Stumped? Can't remember every last morsel? You're in the majority.

All too often we sit in front of the TV, at our desks, in our cars, multitasking through our meals; not allowing our brains to become part of the eating process. It's called mindless eating and most of us are becoming pros at it. Coined by Cornell University food psychologist Brian Wansink, PhD, mindless eating is a contributing factor to our ever-expanding waistlines.

It takes at least 20 minutes for the brain and stomach to connect with the "I'm full signal." For the majority of North Americans, at 20 minutes, we've gone way past full and are headed full throttle for stuffed.

The French are known to eat slowly, making a meal, any meal, an occasion. The Pixar animated feature film Ratatouille was right bang on when the skinny rat with chef aspirations yelled at his fat rat brother after literally inhaling a cheese platter -- "Don't hork it down, savour." OK, I know I messed up the quote but the gist was: slow down and enjoy what you're eating.

By and large, Canadians are a society of rapid eaters. We power eat and then dash off, bypassing the time-consuming part of the meal: the enjoying of the flavours part. Dinner hour is melting down to dinner five minutes as our behinds get bigger and bigger.
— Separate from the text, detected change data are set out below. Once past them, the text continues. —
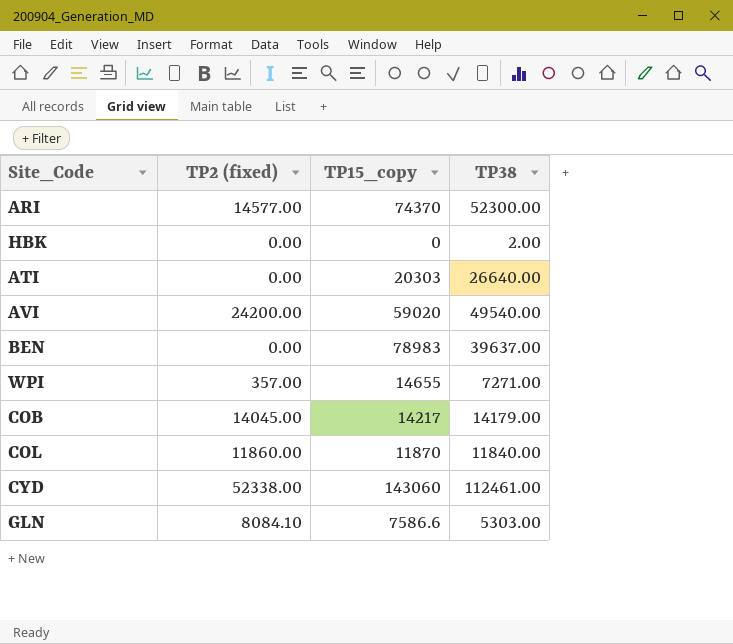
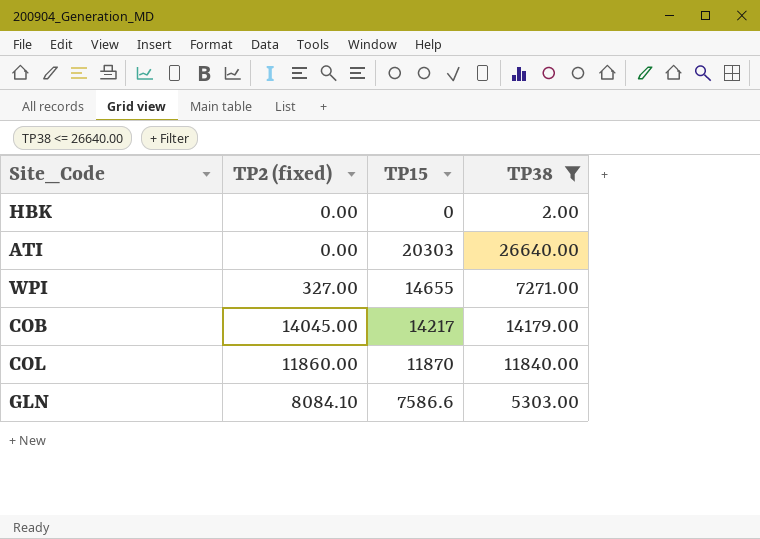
filter: none -> TP38 <= 26640.00
column name: TP15_copy -> TP15
WPI | TP2 (fixed): 357.00 -> 327.00

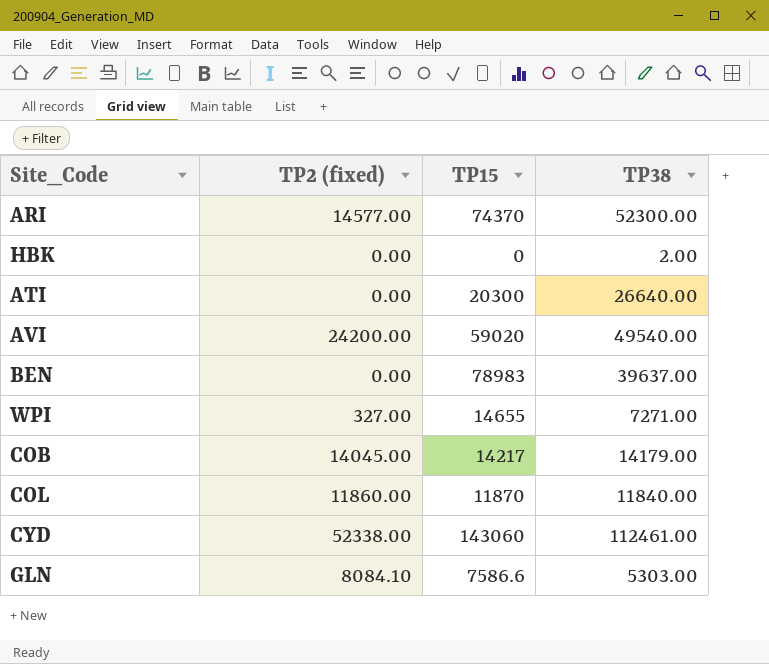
filter: TP38 <= 26640.00 -> none
ATI | TP15: 20303 -> 20300

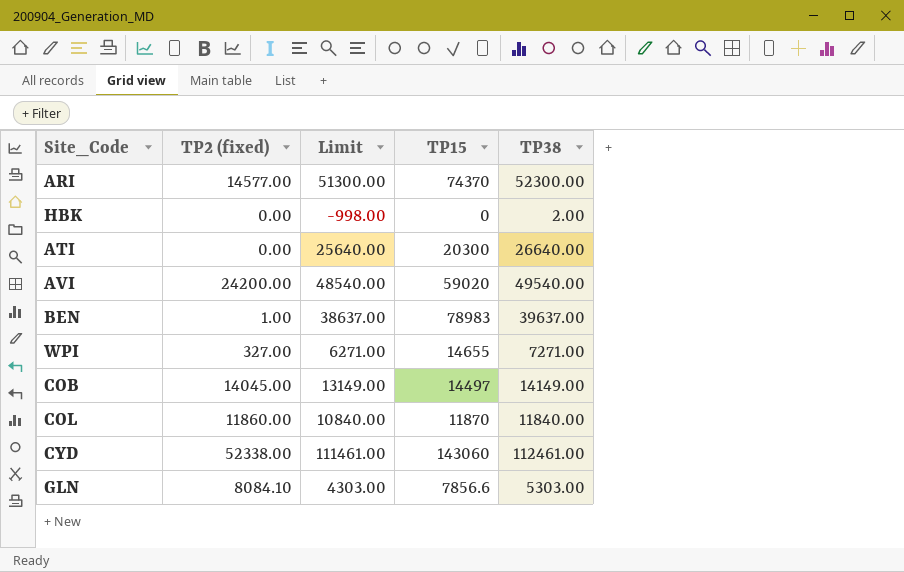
column Limit | formula: none -> [TP38] - 1000
BEN | TP2 (fixed): 0.00 -> 1.00
COB | TP15: 14217 -> 14497
COB | TP38: 14179.00 -> 14149.00
GLN | TP15: 7586.6 -> 7856.6

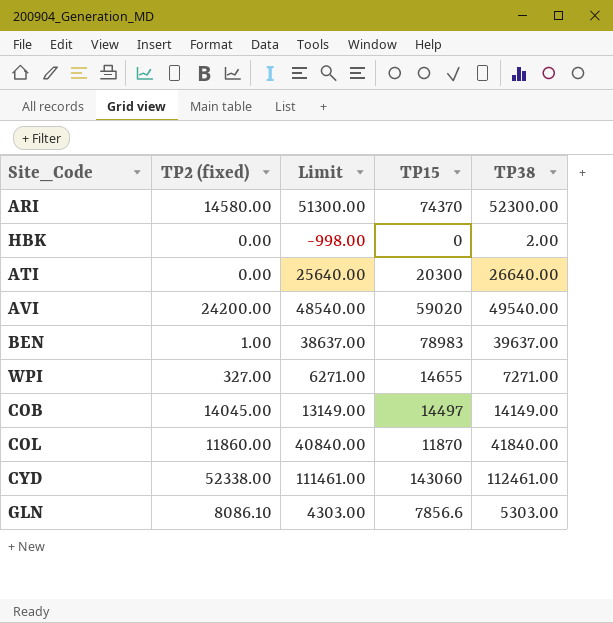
ARI | TP2 (fixed): 14577.00 -> 14580.00
COL | Limit: 10840.00 -> 40840.00
COL | TP38: 11840.00 -> 41840.00
GLN | TP2 (fixed): 8084.10 -> 8086.10

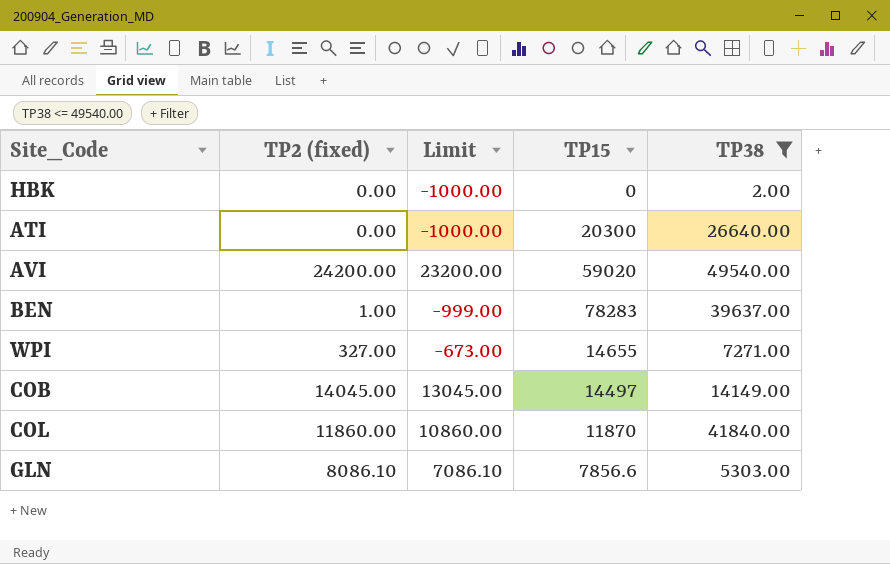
filter: none -> TP38 <= 49540.00
column Limit | formula: [TP38] - 1000 -> [TP2 (fixed)] - 1000
BEN | TP15: 78983 -> 78283

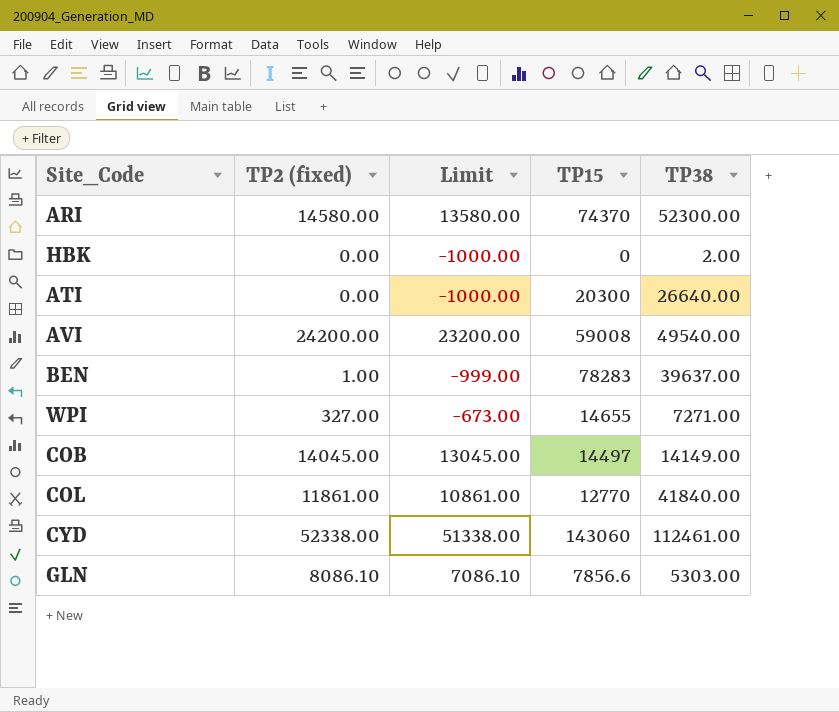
filter: TP38 <= 49540.00 -> none
AVI | TP15: 59020 -> 59008
COL | TP2 (fixed): 11860.00 -> 11861.00
COL | Limit: 10860.00 -> 10861.00
COL | TP15: 11870 -> 12770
Wansink asked 150 Parisians when dinner was over and they responded with, "When we're full." When he asked the same question to the same number of Chicagoans the answer was, "When the plate is empty."

Here's a plan -- let's slow down, stop eating when we're full and not when we've cleaned out plates; which, when compared to the 1950s dinner plates, are about four inches bigger. A bigger plate equals bigger portions equals more calories and yields bigger behinds.

Let's re-introduce ourselves to the piece of furniture formally known as the dining room table and have a sit down meal. No dining room table? The kitchen table totally works.

Just in case it's been a while, here are the sit down meal rules:

•Eat at the table, or anything that has four legs and isn't your desk or a TV table

•Grab placemats and lay out the eating areas

•Grab a plate one size smaller than what is normally used

•Place food on plate in the kitchen (that would be the room with the stove)

•Set the plated food on top of the placemats

•Take a long look at what you are about to eat -- ask everyone to do the same

•Be grateful for the food

•Pick up fork slowly and don't do anything but eat slowly. OK you can talk, but no reading or watching TV

•When you just start feeling full stop eating, put down your fork, back away from the table, and clean up

OK, I'm being flip. But the point is we need to sit down, slow down, and enjoy our meals.